A set of decadal, coupled ocean-atmosphere ensemble experiments has been carried out with the Norwegian Climate Prediction Model (NorCPM) to investigate the relative roles of the solar radiative forcing and of the particle precipitation during the solar cycle 23. The latter includes both the low-energy electrons that precipitate to form the aurora and the more energetic particles that occasionally penetrate into the mesosphere principally during the declining phase of the solar cycle. This is the first time that such a comprehensive coupled ensemble experiment has been conducted. The solar radiative forcing induces a clear NAO signature in winter, originating from the stratosphere, with a tendency for a more positive phase during solar maximum. The NAO response is synchronised with the solar cycle, hence peaks during solar maximum, and the ocean-atmosphere coupling does not appear to be strong enough to induce a multi-year lag.
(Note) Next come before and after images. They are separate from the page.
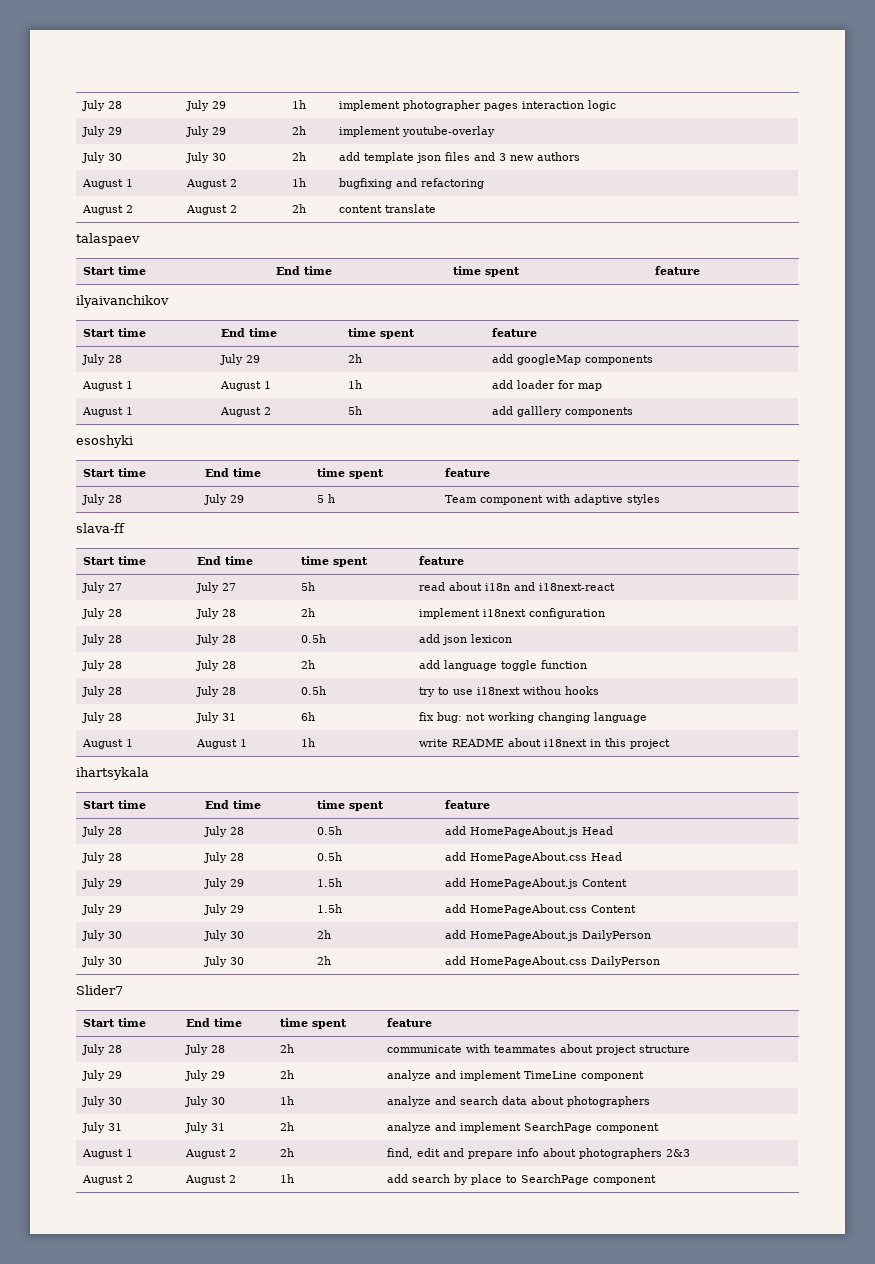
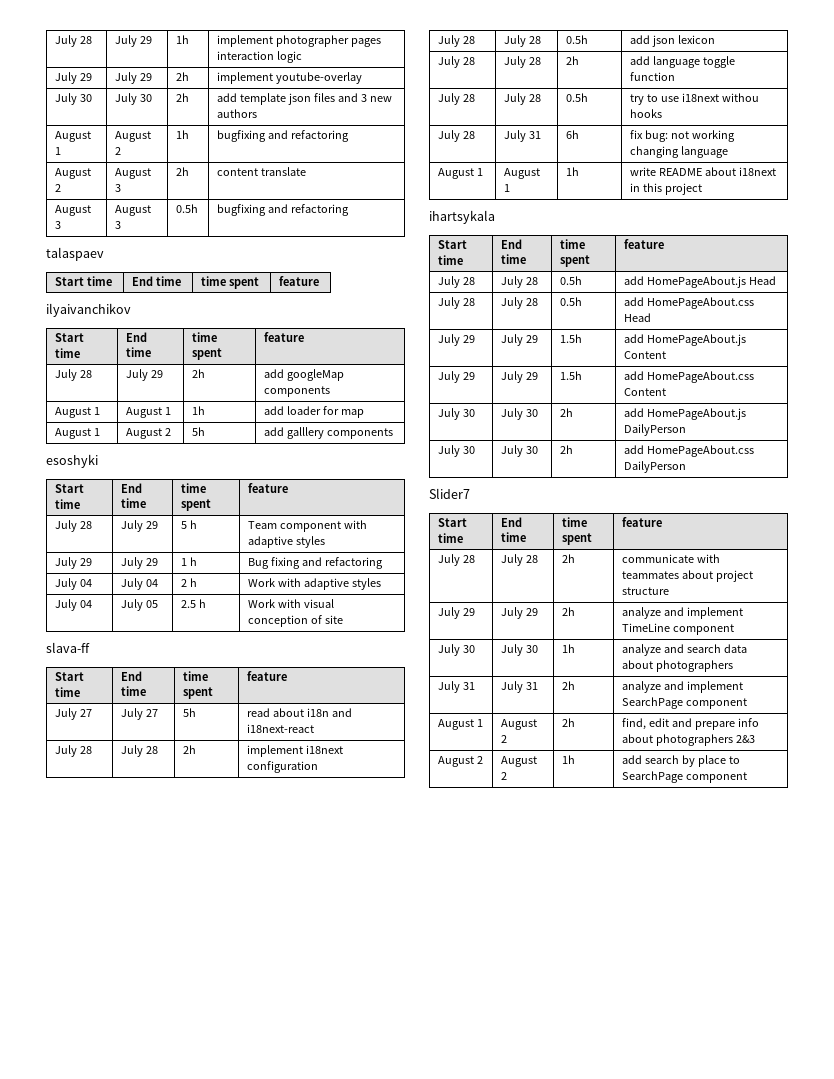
- August 2 | August 2 | 2h | content translate
+ August 2 | August 3 | 2h | content translate
+ August 3 | August 3 | 0.5h | bugfixing and refactoring
+ July 29 | July 29 | 1 h | Bug fixing and refactoring
+ July 04 | July 04 | 2 h | Work with adaptive styles
+ July 04 | July 05 | 2.5 h | Work with visual conception of site

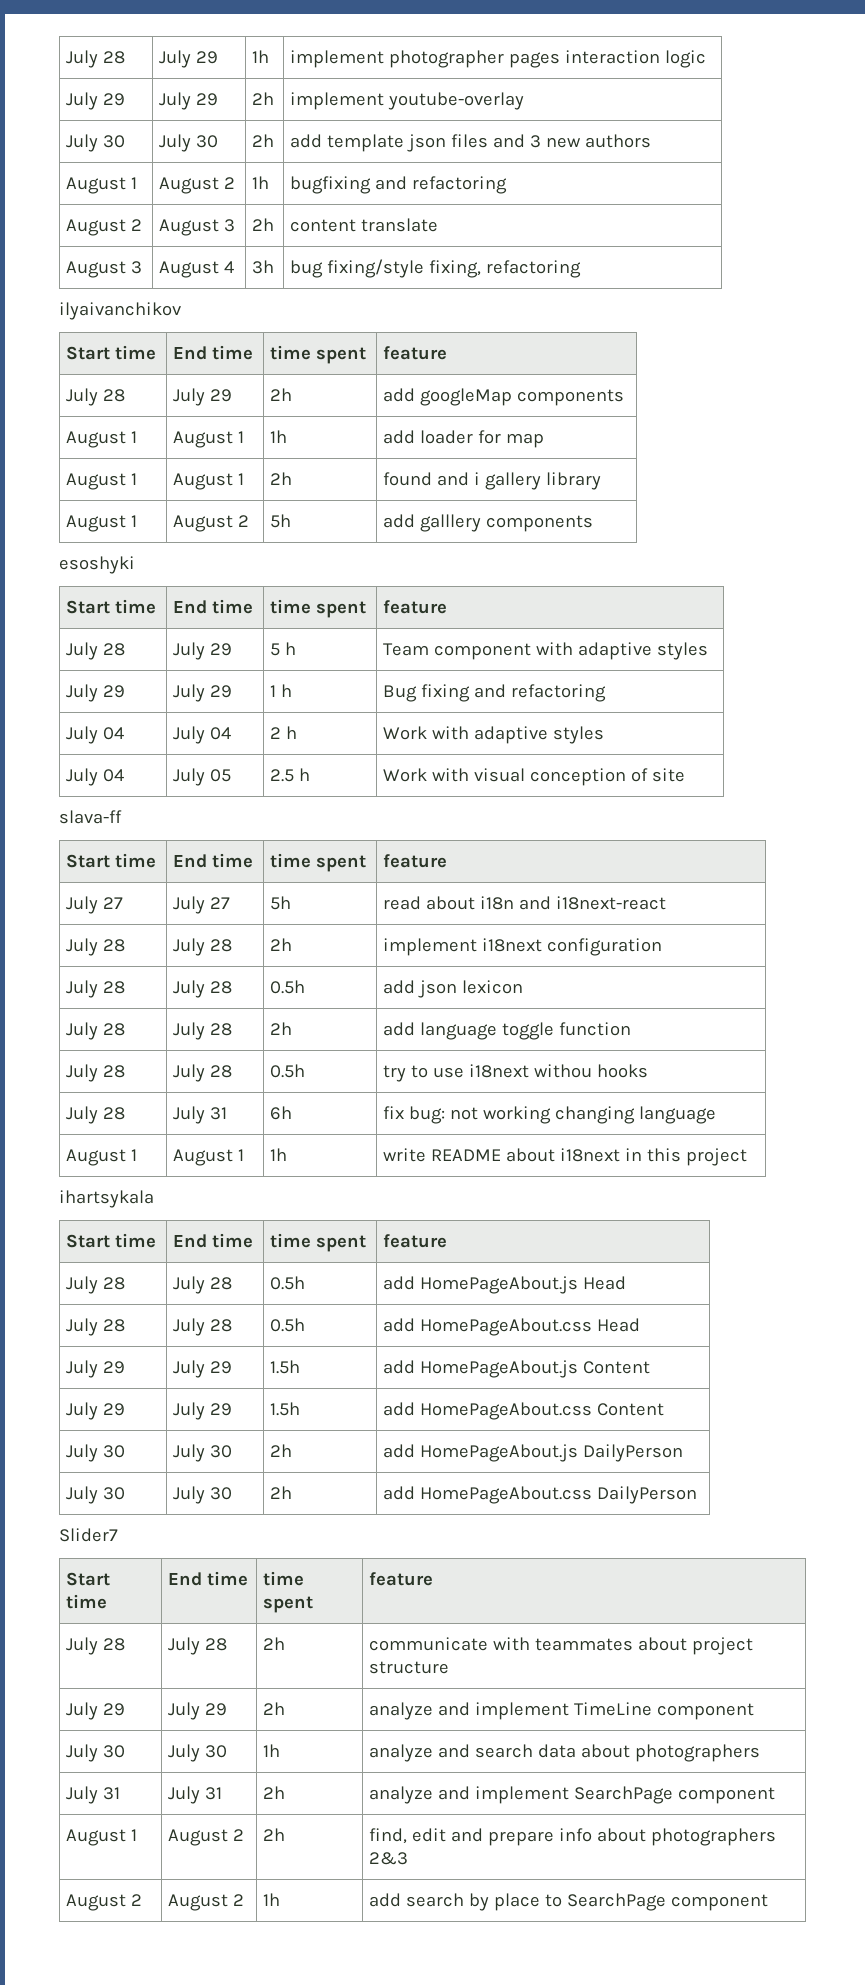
- August 3 | August 3 | 0.5h | bugfixing and refactoring
- talaspaev
- Start time | End time | time spent | feature
+ August 3 | August 4 | 3h | bug fixing/style fixing, refactoring
+ August 1 | August 1 | 2h | found and i gallery library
On the other hand, enhanced particle precipitation likewise induces a stratospheric signal migrating down to influence the NAO toward a more positive phase, but only in specific years of strong precipitation and during late winter-spring.   The potential predictability, an index that is measuring the ability to detect the solar signal amidst the large internal variability of the NAO remains quite small.

The stratospheric, tropospheric and surface impacts from the 11-year ultraviolet solar spectral irradiance (SSI) variability have been extensively studied using climate models and observations. We demonstrate using idealized model simulations that the Pacific Decadal Oscillation (PDO), which has been shown to impact the tropospheric and stratospheric circulation from sub-decadal to multi-decadal timescales, strongly modulates the solar-induced atmospheric response. To this end, we use a high-top version of the coupled ocean-atmosphere Norwegian Climate Prediction model (NorCPM) forced by the SSI dataset recommended for CMIP6.  We perform a 24-member ensemble experiment over the solar cycle 23 (SC-23) in an idealized framework. To assess the PDO modulation of the solar signal, we divide the model data into the two PDO phases, PDO+ and PDO-, for each solar (maximum or minimum) phase. By compositing and combining the four categories, we hence determine the component of the solar signal that is independent of the PDO and the modulation of the solar signal by the PDO, along with the solar signal in each PDO phase. Reciprocally, we determine the PDO effect in each solar phase. Our results show that the intensification of the polar vortex under solar maximum is much stronger in the PDO- phase. This signal is transferred into the troposphere, where we find a correspondingly stronger polar jet and weaker Aleutian Low. We further show that the amplification of the solar signal by the PDO- phase is driven by anomalous meridional advection of solar-induced temperature anomalies over northern North America and the North Pacific, which contributes to a decreased meridional eddy heat flux and hence to a decreased vertical planetary wave flux into the stratosphere.